Os investigadores acreditam que Cameron herdou duas mutações na zona do genoma humano que guarda as instruções sobre como eliminar a anandamida. “Acreditamos que ela não sofre nenhum problema na transmissão da dor, mas sim que a abundância de anandamida [...] no cérebro, devido a seus defeitos genéticos, faz que não sinta a dor”, resume Srivastava.

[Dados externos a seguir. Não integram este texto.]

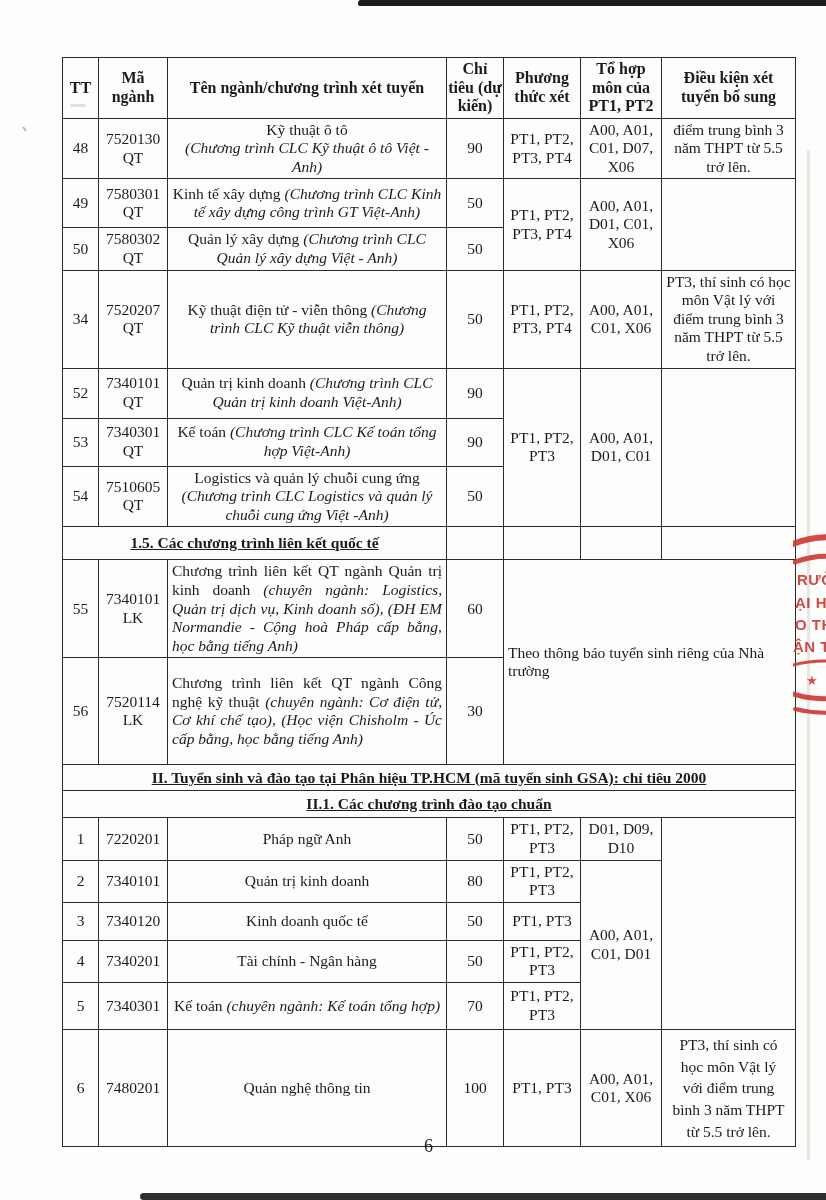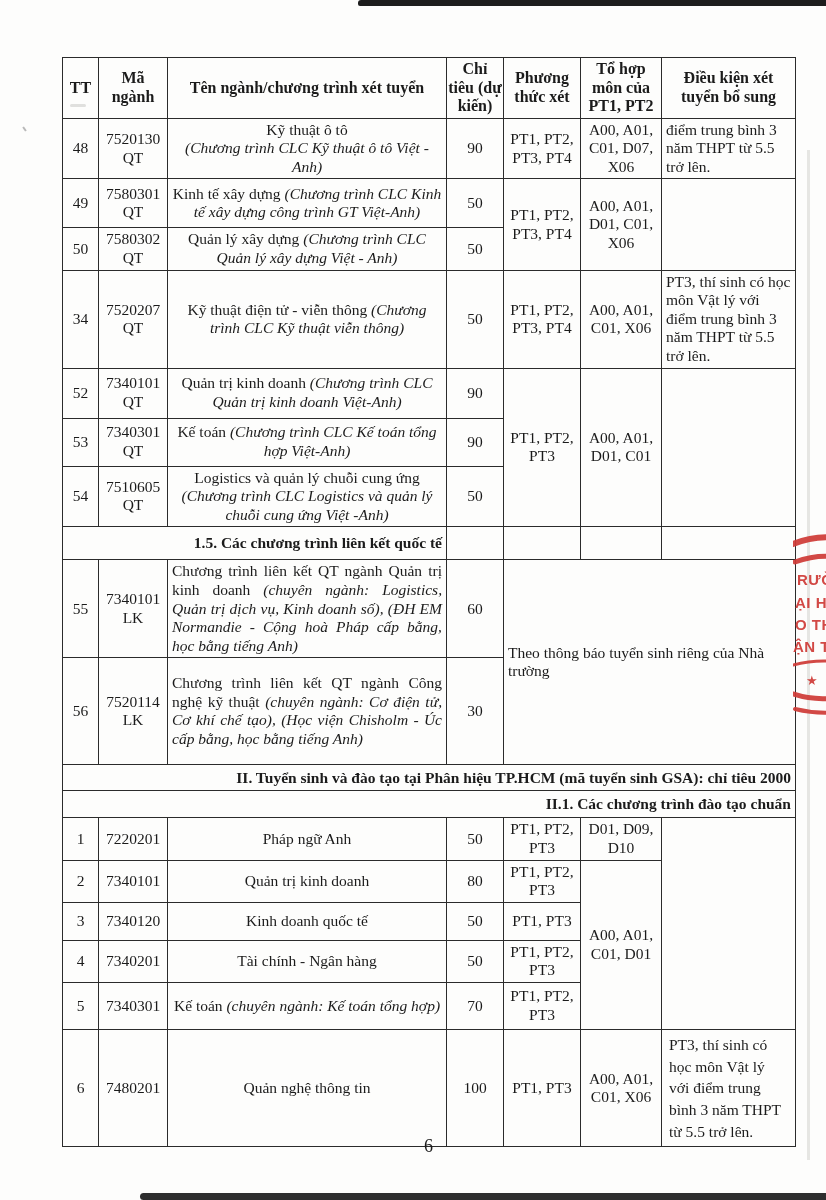--- a/index.html
+++ b/index.html
@@ -17,23 +17,23 @@
   
   table.adm { position:absolute; top:57px; left:62px; width:733px; border-collapse:collapse; table-layout:fixed; }
   table.adm td, table.adm th { border:1.5px solid #2b2b2b; vertical-align:middle; font-size:15.5px; line-height:1.2; padding:2px 4px; overflow:hidden; }
   table.adm th { font-weight:bold; font-size:16px; line-height:1.16; text-align:center; padding:2px 1px; }
   th.th-quota { font-size:14.5px; }
   td.c { text-align:center; }
   td.name { text-align:center; padding:2px 6px; line-height:1.22; }
   td.just { text-align:justify;margin-left:32px; }
   .it { font-style:italic; }
   .blk { display:block; }
-  td.cond { text-align:left; padding:3px 5px; font-size:15px; line-height:1.3; vertical-align:top; }
+  td.cond { text-align:center; padding:3px 5px; font-size:15px; line-height:1.3; vertical-align:top; }
   td.cond-mid { vertical-align:middle; }
-  td.sect { text-align:right; font-weight:bold; font-size:16px; padding:2px 4px; }
+  td.sect { text-align:center; font-weight:bold; font-size:16px; padding:2px 4px;text-decoration:underline; }
   td.joint { text-align:left; padding:4px 6px 4px 14px; vertical-align:middle; }
 
   
   .pageno { position:absolute; top:1136px; left:62px; width:733px; text-align:center; font-size:18px; }
 
   
   .stamp { position:absolute; top:528px; left:793px; width:33px; height:200px; overflow:hidden; }
   .stamp svg text { font-family:"Liberation Sans","DejaVu Sans",sans-serif; font-weight:bold; font-size:15px; letter-spacing:.5px; }
   .stamp svg { opacity:.92; }
 </style>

O anestesista recorda que diante de uma queimadura, por exemplo, o corpo envia sinais elétricos através dos nervos até a medula espinhal, que processa essa mensagem e a leva ao cérebro. “Os sinais que chegam ao cérebro formam a experiência da dor, mas esta sensação depende da genética, do estado emocional, do estado hormonal, das expectativas, das experiências prévias e de outros fatores”, observa Srivastava. A overdose natural de anandamida na cabeça de Cameron diluiria essa mensagem dolorosa no cérebro.

“É uma história assombrosa. Tenho o privilégio de ter podido me debruçar sobre a estrutura da natureza”, comemora o anestesista que encontrou por acaso essa paciente num hospital das Highlands escocesas. Uma foto mostra Srivastava e Cameron juntos no consultório. Ela aparece mastigando uma pimenta extremamente picante, da variedade Scotch Bonnet, conhecida em alguns países como bolas de fogo. “A senhora Jo pode comê-la sem sentir nenhuma sensação de ardor”, observa o médico, pasmo.

“Nosso objetivo final é encontrar melhores tratamentos para milhões de pessoas com dor crônica”, explica James Cox, biólogo molecular do University College de Londres e codiretor do estudo. Sua equipe trabalha agora na edição genética de células humanas em laboratório para tentar reproduzir as mutações de Jo Cameron e entender melhor seus efeitos.

Os pesquisadores recordam que o caminho para novos tratamentos não será fácil. Já em 2001, cientistas dos EUA mostraram que ratos modificados geneticamente para não gerar a enzima FAAH apresentavam elevadas quantidades de anandamida, a substância vinculada à felicidade. Entretanto, recentes ensaios clínicos com compostos inibidores da FAAH fracassaram. Em 2016, um destes experimentos, na França, acabou com cinco pessoas em estado grave, uma delas com morte cerebral.

Apesar de tudo, Jo Cameron vê o futuro com entusiasmo. “Há muitíssimas pessoas que sentem muita dor. Ficarei muito feliz se minha genética ajudar a encontrar uma maneira natural de reduzir seu sofrimento”, acredita. Não podia ser de outra maneira. Cameron carrega o otimismo no cérebro.